Biologic scaffolds composed of extracellular matrix (ECM) have been used to facilitate the repair and reconstruction of a variety of tissues in clinical and pre-clinical studies. The clinical utility of such scaffolds can be limited by the geometric and mechanical properties of the tissue or organ from which the ECM is harvested. An injectable gel form of ECM could potentially conform to any three-dimensional shape and could be delivered to sites of interest by minimally invasive techniques. The objectives of the present study were to prepare a gel form of ECM harvested from the urinary bladder (urinary bladder matrix or UBM), to characterize the rheological properties of the gel, and finally to evaluate the ability of the gel to support in vitro growth of smooth muscle cells. Following enzymatic solubilization with pepsin, UBM was induced to self-assemble into a gel when brought to physiological conditions. The UBM gel supported the adhesion and growth of rat aortic smooth muscle cells when cultured under static in vitro conditions. The present study showed that an intact form of UBM can be successfully solubilized without purification steps and induced to repolymerize into a gel form of the UBM biologic scaffold material.

A hydrogel derived from decellularized dermal extracellular matrix.

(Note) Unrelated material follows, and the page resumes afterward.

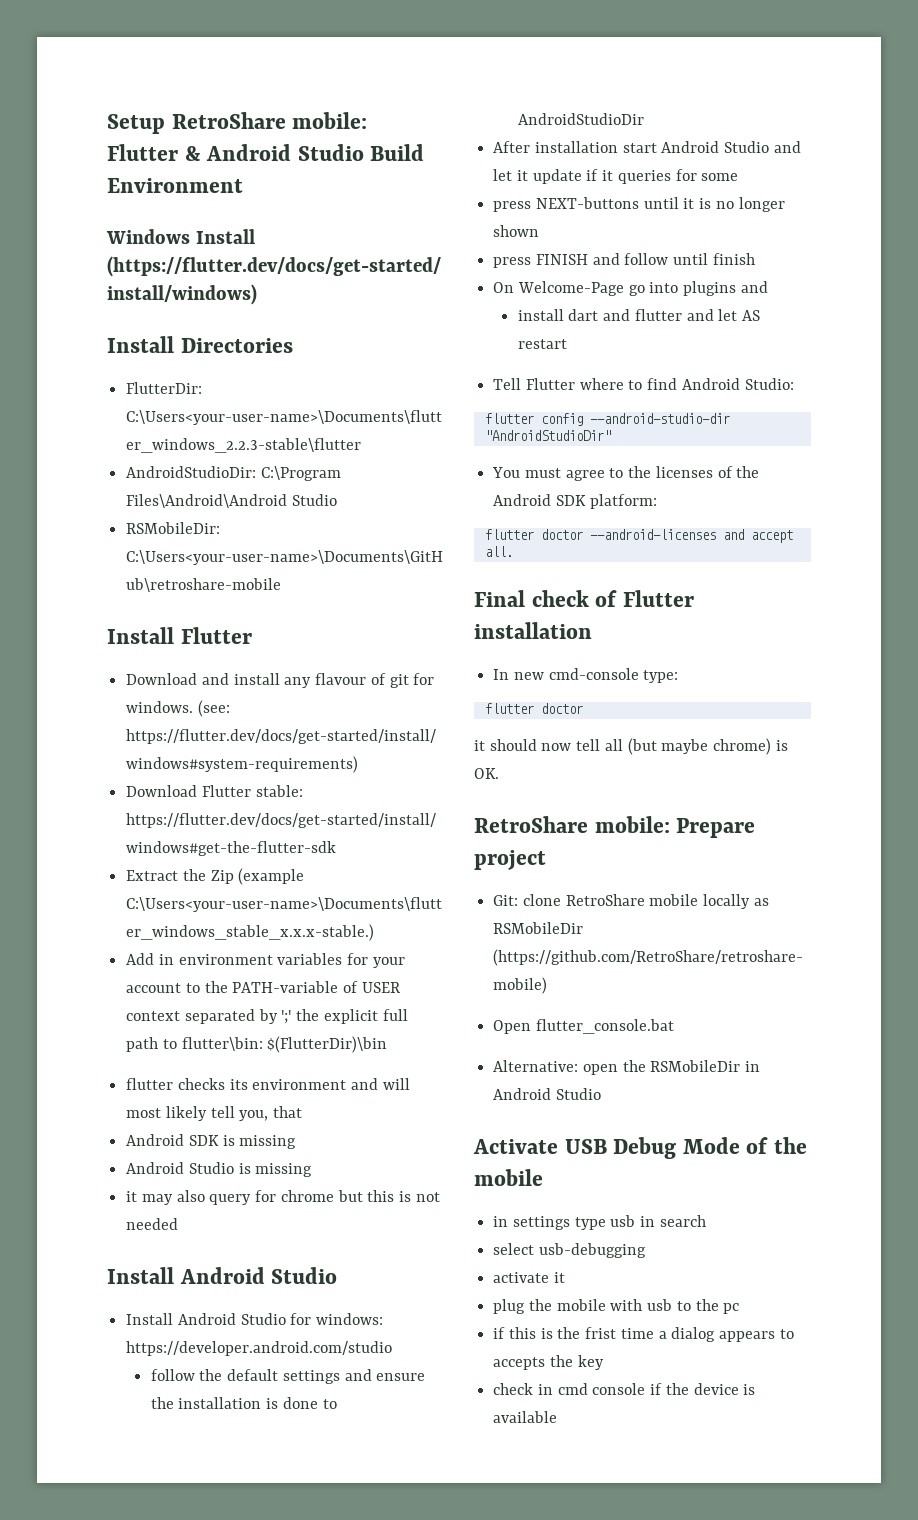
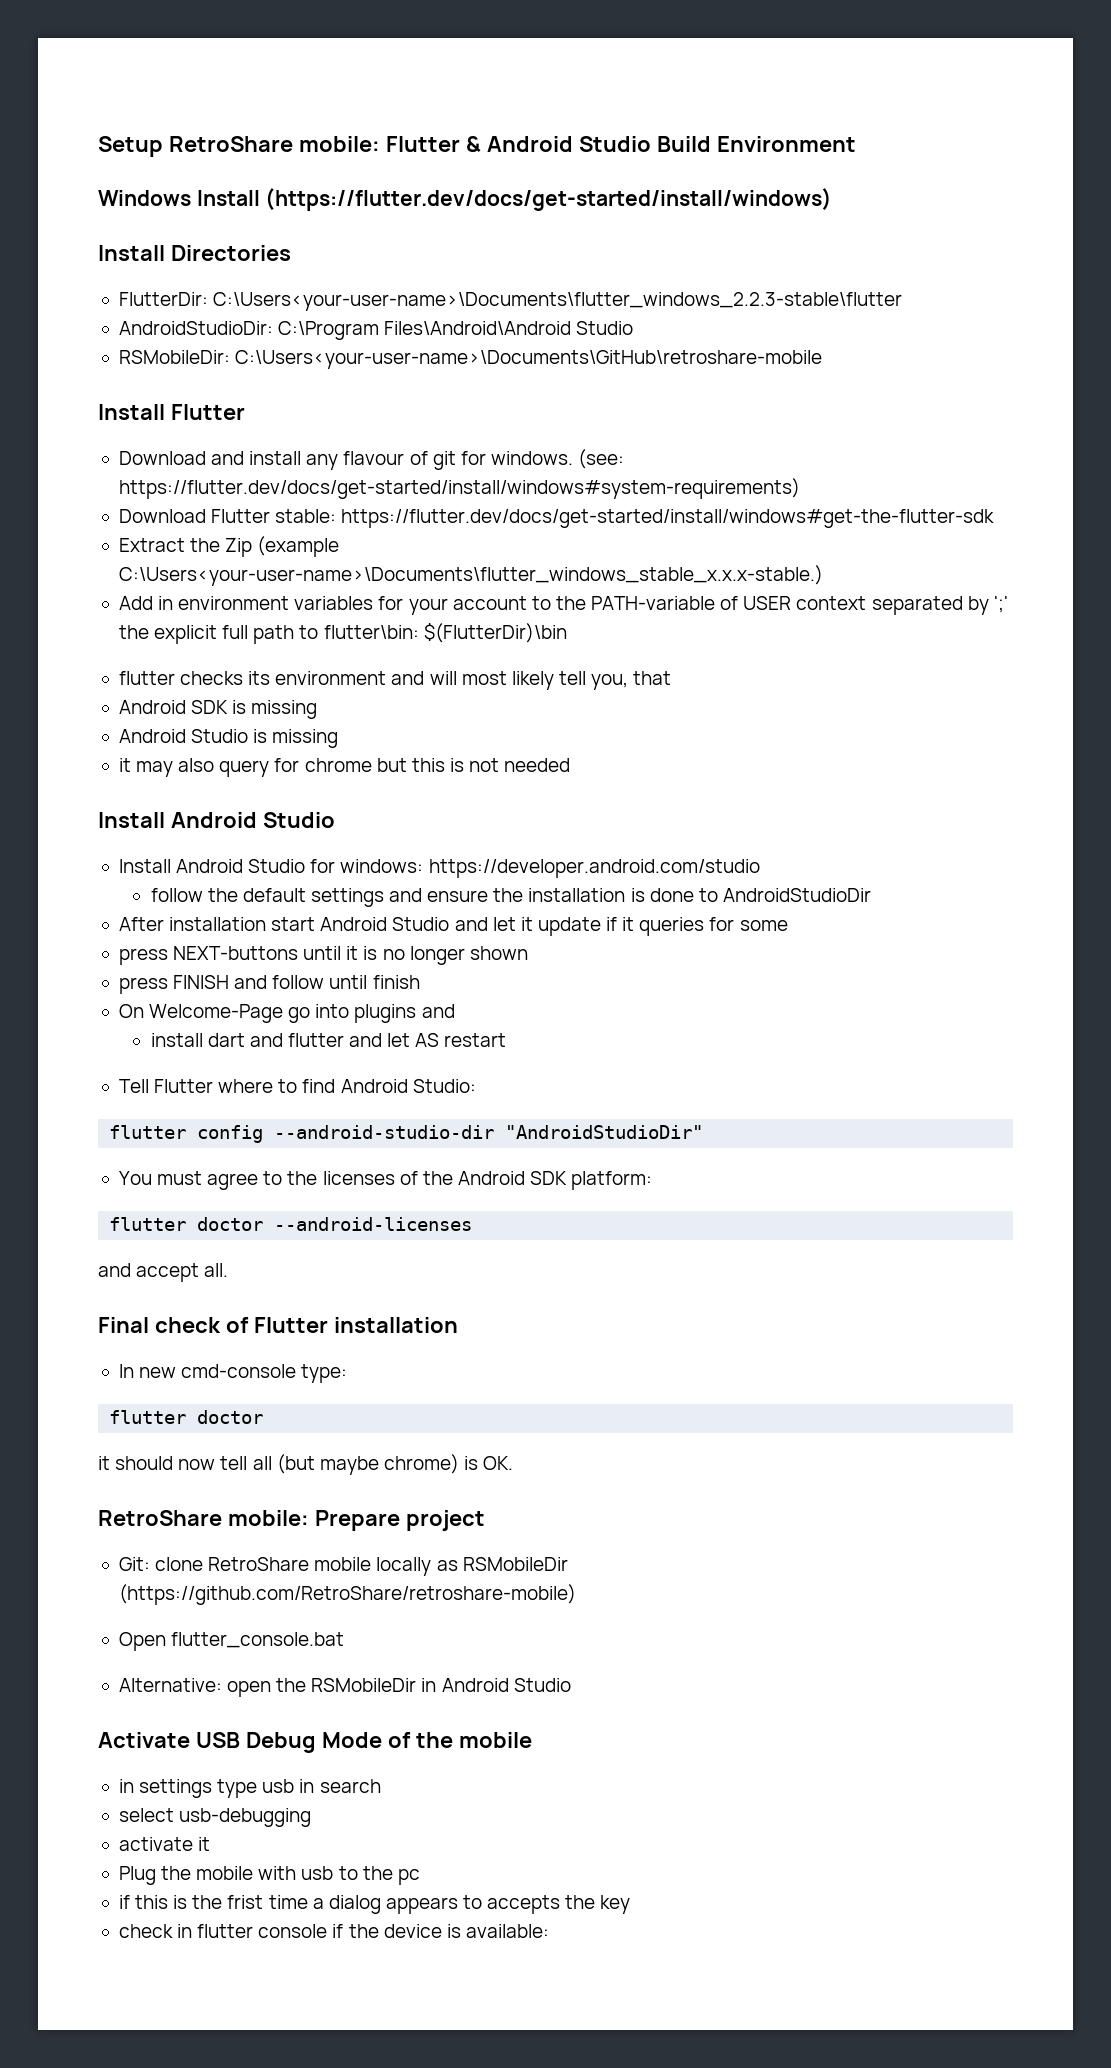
(716, 534) none -> (473, 1224) //
[493,1299,526,1314] plug -> [118,1866,156,1885] Plug
[557,1383,588,1395] cmd -> [197,1924,254,1938] flutter
[493,1411,558,1423] available -> [465,1924,549,1938] available:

The ECM of mammalian tissues has been used as a scaffold to facilitate the repair and reconstruction of numerous tissues. Such scaffolds are prepared in many forms including sheets, powders, and hydrogels. ECM hydrogels provide advantages such as injectability, the ability to fill an irregularly shaped space, and the inherent bioactivity of native matrix. However, material properties of ECM hydrogels and the effect of these properties upon cell behavior are neither well understood nor controlled. The objective of this study was to prepare and determine the structure, mechanics, and the cell response in vitro and in vivo of ECM hydrogels prepared from decellularized porcine dermis and urinary bladder tissues. Dermal ECM hydrogels were characterized by a more dense fiber architecture and greater mechanical integrity than urinary bladder ECM hydrogels, and showed a dose dependent increase in mechanical properties with ECM concentration. In vitro, dermal ECM hydrogels supported greater C2C12 myoblast fusion, and less fibroblast infiltration and less fibroblast mediated hydrogel contraction than urinary bladder ECM hydrogels. Both hydrogels were rapidly infiltrated by host cells, primarily macrophages, when implanted in a rat abdominal wall defect. Both ECM hydrogels degraded by 35 days in vivo, but UBM hydrogels degraded more quickly, and with greater amounts of myogenesis than dermal ECM. These results show that ECM hydrogel properties can be varied and partially controlled by the scaffold tissue source, and that these properties can markedly affect cell behavior.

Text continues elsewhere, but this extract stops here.